Work to be completed: All of the entries below need repeating exactly, apart from their images.

-*-*-

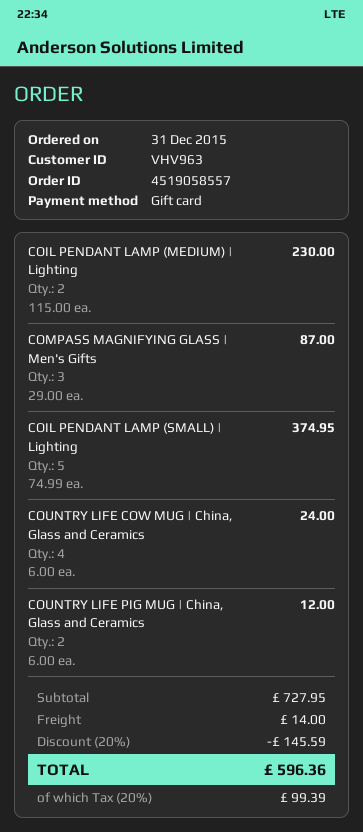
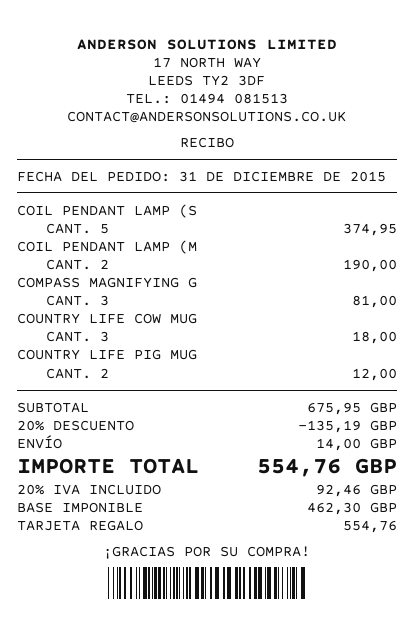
COIL PENDANT LAMP (MEDIUM) | Lighting: 2 for 230.00 -> 2 for 190.00
COMPASS MAGNIFYING GLASS | Men's Gifts: 3 for 87.00 -> 3 for 81.00
COUNTRY LIFE COW MUG | China, Glass and Ceramics: 4 for 24.00 -> 3 for 18.00
subtotal: 727.95 -> 675.95
discount: 20% = 145.59 -> 20% = 135.19
tax: 20% = 99.39 -> 20% = 92.46
total: 596.36 -> 554.76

-*-*-

Answer to the problem:
COIL PENDANT LAMP (MEDIUM) | Lighting: 2 for 230.00 -> 2 for 190.00
COMPASS MAGNIFYING GLASS | Men's Gifts: 3 for 87.00 -> 3 for 81.00
COUNTRY LIFE COW MUG | China, Glass and Ceramics: 4 for 24.00 -> 3 for 18.00
subtotal: 727.95 -> 675.95
discount: 20% = 145.59 -> 20% = 135.19
tax: 20% = 99.39 -> 20% = 92.46
total: 596.36 -> 554.76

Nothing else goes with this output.